■ **Your task**
Report, from the records below, every line where the word "username" appears.

[[ Given records, beginning ]]

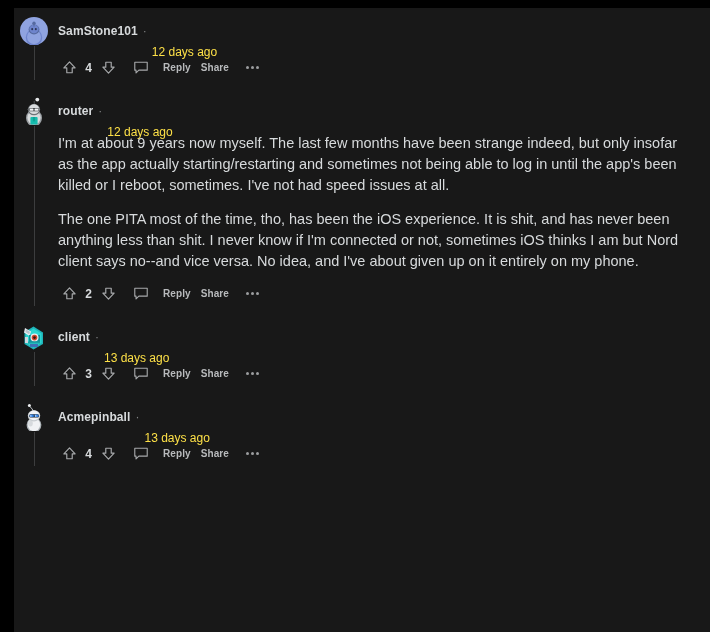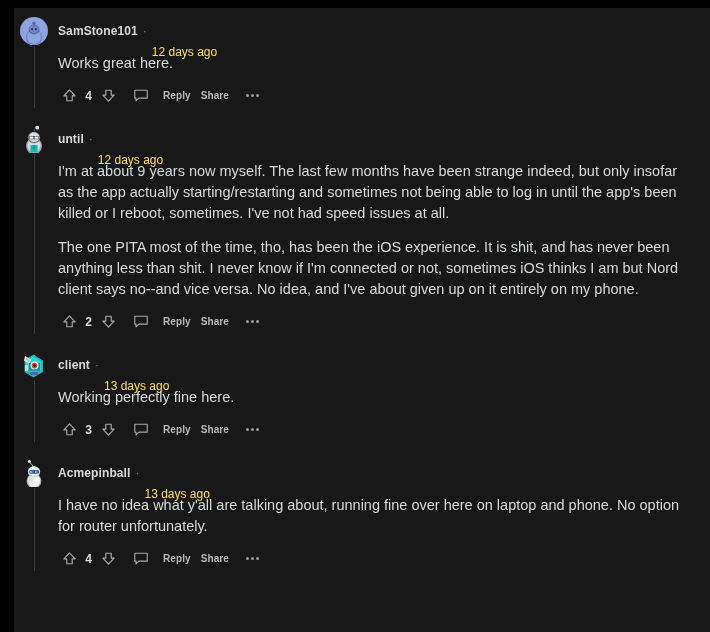--- a/index.html
+++ b/index.html
@@ -160,21 +160,20 @@
             <ellipse cx="12.2" cy="12.1" rx="1" ry="1.2" fill="#2c3557"></ellipse>
             <ellipse cx="15.8" cy="12.1" rx="1" ry="1.2" fill="#2c3557"></ellipse>
           </svg>
         </div>
         <span class="username">SamStone101</span>
         <span class="dot-sep">·</span>
         <span class="timestamp">12 days ago</span>
       </div>
       <div class="comment-body-wrap">
         <div class="threadline"></div>
-        <p class="comment-text">Works great here.</p>
         <div class="actions">
           <div class="vote-group">
             <span class="icon-btn">
               <svg width="15" height="15" viewBox="0 0 16 16">
                   <path d="M8 2 L14 8.4 L10.9 8.4 L10.9 13.6 L5.1 13.6 L5.1 8.4 L2 8.4 Z" fill="none" stroke="#a6a8aa" stroke-width="1.25" stroke-linejoin="round"></path>
                 </svg>
             </span>
             <span class="score">4</span>
             <span class="icon-btn">
               <svg width="15" height="15" viewBox="0 0 16 16">
@@ -212,21 +211,21 @@
             <rect x="10.4" y="20" width="7.2" height="7.4" rx="1" fill="#17bcae"></rect>
             <rect x="12.9" y="20" width="2.2" height="4.4" fill="#0ea296"></rect>
             <ellipse cx="14" cy="12.6" rx="6.1" ry="5.7" fill="#6f7478"></ellipse>
             <ellipse cx="14" cy="12.2" rx="5.2" ry="4.9" fill="#d9dcde"></ellipse>
             <rect x="9.2" y="11" width="9.6" height="3.2" rx="1" fill="#2b2e30"></rect>
             <rect x="9.6" y="11.4" width="3.9" height="2.4" rx="0.6" fill="#f2f4f6"></rect>
             <rect x="14.5" y="11.4" width="3.9" height="2.4" rx="0.6" fill="#f2f4f6"></rect>
             <rect x="7.5" y="11.9" width="2" height="1" fill="#5b5f62"></rect>
           </svg>
         </div>
-        <span class="username">until</span>
+        <span class="username">router</span>
         <span class="dot-sep">·</span>
         <span class="timestamp">12 days ago</span>
       </div>
       <div class="comment-body-wrap">
         <div class="threadline"></div>
         <p class="comment-text">I'm at about 9 years now myself. The last few months have been strange indeed, but only insofar as the app actually starting/restarting and sometimes not being able to log in until the app's been killed or I reboot, sometimes. I've not had speed issues at all.</p>
         <p class="comment-text">The one PITA most of the time, tho, has been the iOS experience. It is shit, and has never been anything less than shit. I never know if I'm connected or not, sometimes iOS thinks I am but Nord client says no--and vice versa. No idea, and I've about given up on it entirely on my phone.</p>
         <div class="actions">
           <div class="vote-group">
             <span class="icon-btn">
@@ -275,21 +274,20 @@
             <rect x="10" y="21" width="8" height="3" fill="#3e6fb5"></rect>
             <rect x="5" y="14" width="3" height="6" fill="#cdd6dd"></rect>
           </svg>
         </div>
         <span class="username">client</span>
         <span class="dot-sep">·</span>
         <span class="timestamp">13 days ago</span>
       </div>
       <div class="comment-body-wrap">
         <div class="threadline"></div>
-        <p class="comment-text">Working perfectly fine here.</p>
         <div class="actions">
           <div class="vote-group">
             <span class="icon-btn">
               <svg width="15" height="15" viewBox="0 0 16 16">
                   <path d="M8 2 L14 8.4 L10.9 8.4 L10.9 13.6 L5.1 13.6 L5.1 8.4 L2 8.4 Z" fill="none" stroke="#a6a8aa" stroke-width="1.25" stroke-linejoin="round"></path>
                 </svg>
             </span>
             <span class="score">3</span>
             <span class="icon-btn">
               <svg width="15" height="15" viewBox="0 0 16 16">
@@ -332,21 +330,20 @@
             <rect x="10.2" y="11.9" width="1.3" height="1.9" fill="#9fc6f5"></rect>
             <rect x="15" y="11.9" width="1.3" height="1.9" fill="#9fc6f5"></rect>
           </svg>
         </div>
         <span class="username">Acmepinball</span>
         <span class="dot-sep">·</span>
         <span class="timestamp">13 days ago</span>
       </div>
       <div class="comment-body-wrap">
         <div class="threadline"></div>
-        <p class="comment-text">I have no idea what y'all are talking about, running fine over here on laptop and phone. No option for router unfortunately.</p>
         <div class="actions">
           <div class="vote-group">
             <span class="icon-btn">
               <svg width="15" height="15" viewBox="0 0 16 16">
                   <path d="M8 2 L14 8.4 L10.9 8.4 L10.9 13.6 L5.1 13.6 L5.1 8.4 L2 8.4 Z" fill="none" stroke="#a6a8aa" stroke-width="1.25" stroke-linejoin="round"></path>
                 </svg>
             </span>
             <span class="score">4</span>
             <span class="icon-btn">
               <svg width="15" height="15" viewBox="0 0 16 16">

[[ Given records, end ]]

■ **Expected answer**
         <span class="username">SamStone101</span>
-        <span class="username">until</span>
+        <span class="username">router</span>
         <span class="username">client</span>
         <span class="username">Acmepinball</span>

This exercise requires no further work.